Compared with KK fibroblast group, KK myoblast group had only 9 (10.7% of 84) gene transcripts increased (Table 2). Most of the 9 genes belonged to small molecule transport (2), mitochondrial transport (4), inner membrane translocation (1), targeting proteins to mitochondria (1), mitochondrion protein import (2), mitochondrial fission and fusion (1), out membrane translocation (1), and membrane polarization & potential (2) functional groups. No gene that belonged to mitochondrial localization functional group showed any significant difference between KK myoblast and KK fibroblast groups.

3.5.3.

KK myoblast group versus C57BL group

Compared with C57BL group, KK myoblast group had less mitochondrial gene transcripts changed (Table 2).

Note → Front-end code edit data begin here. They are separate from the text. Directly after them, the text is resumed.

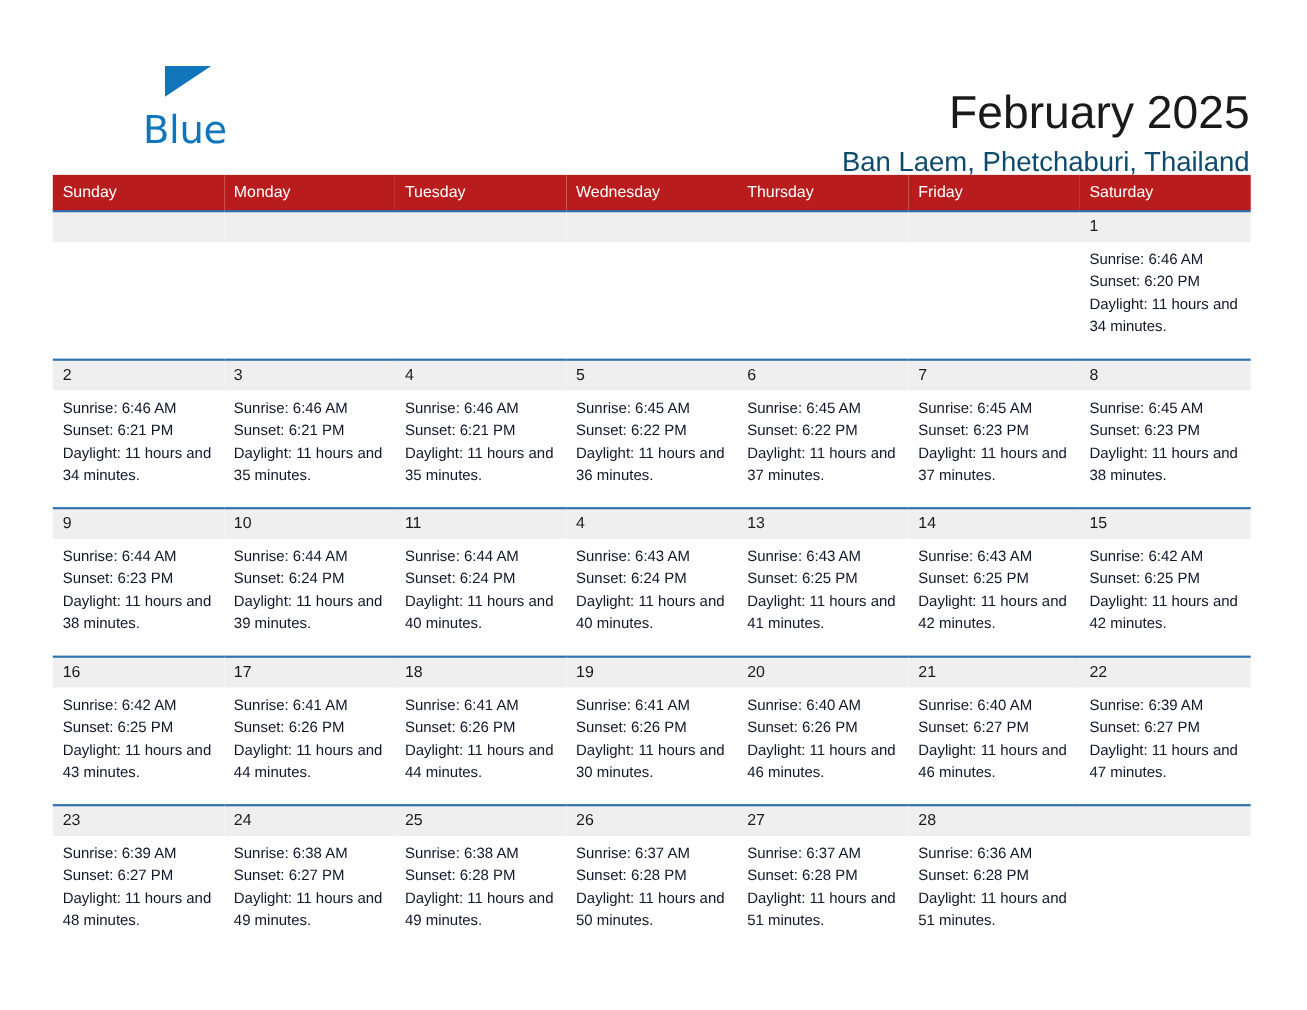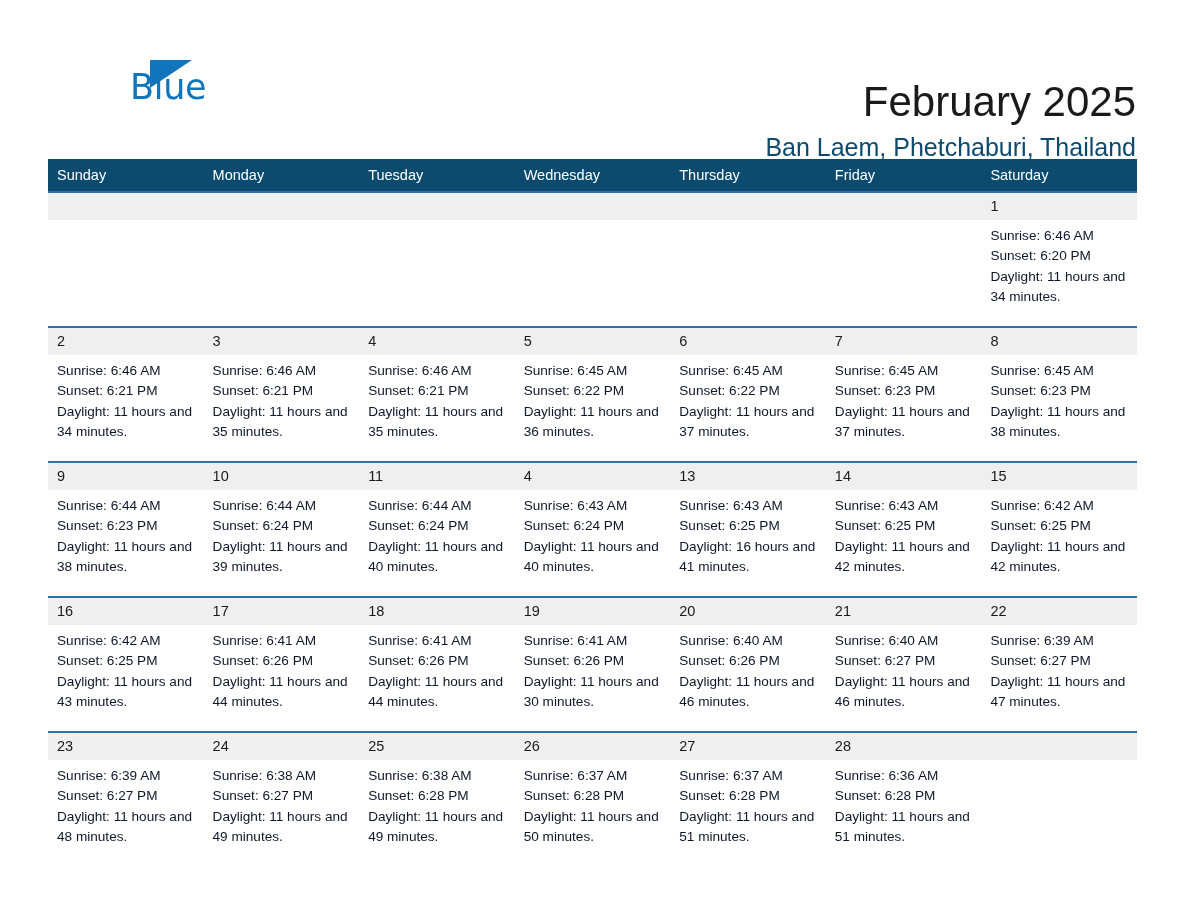"Blue" .logo-blue { top: 15px -> 47px }
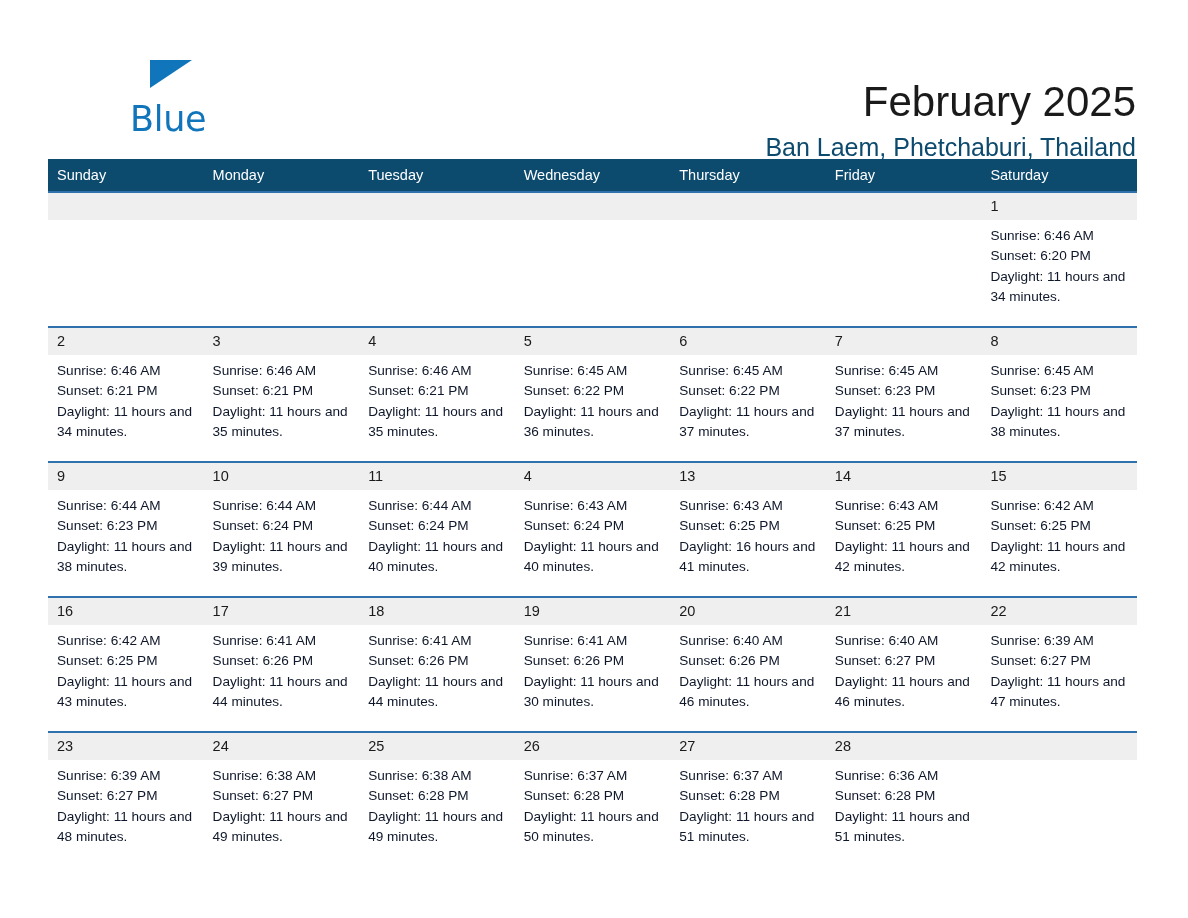"Sunday" .calendar thead th { background: #0c4a6e -> #b91c1c }
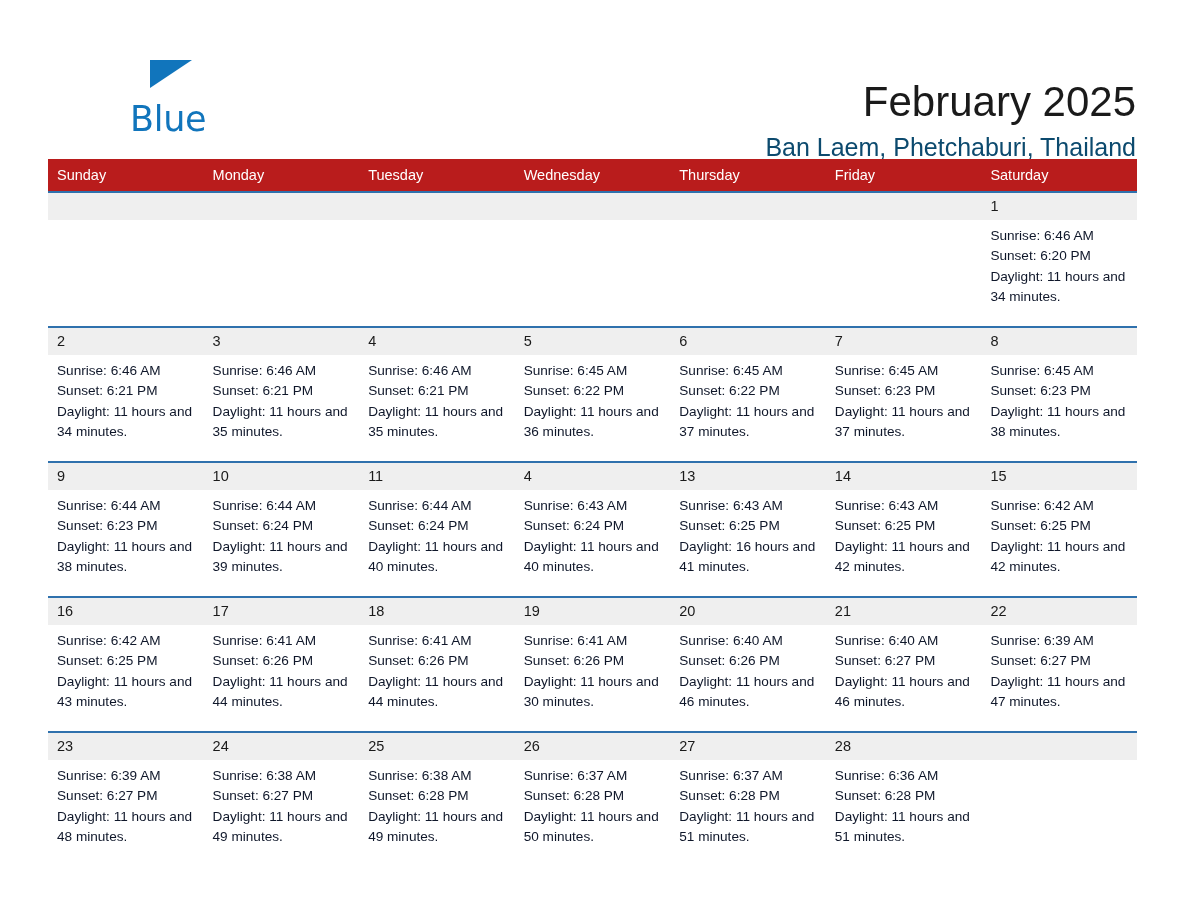"Daylight: 16 hours and 41" div { text: 16 -> 11 }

There were 5 gene transcripts increased and 1 gene transcript decreased. The 5 genes belonged to small molecule transport (1), mitochondrial transport (2), inner membrane translocation (1), mitochondrial fission and fusion (1), mitochondrial localization (1), and membrane polarization & potential (1) functional groups. The only gene that had decreased transcription was Slc25a25, which is a small molecular transport gene. No gene that belongs to targeting proteins to mitochondria, mitochondrion protein import and out membrane translocation etc., functional groups showed any significant difference between KK myoblast and C57BL groups.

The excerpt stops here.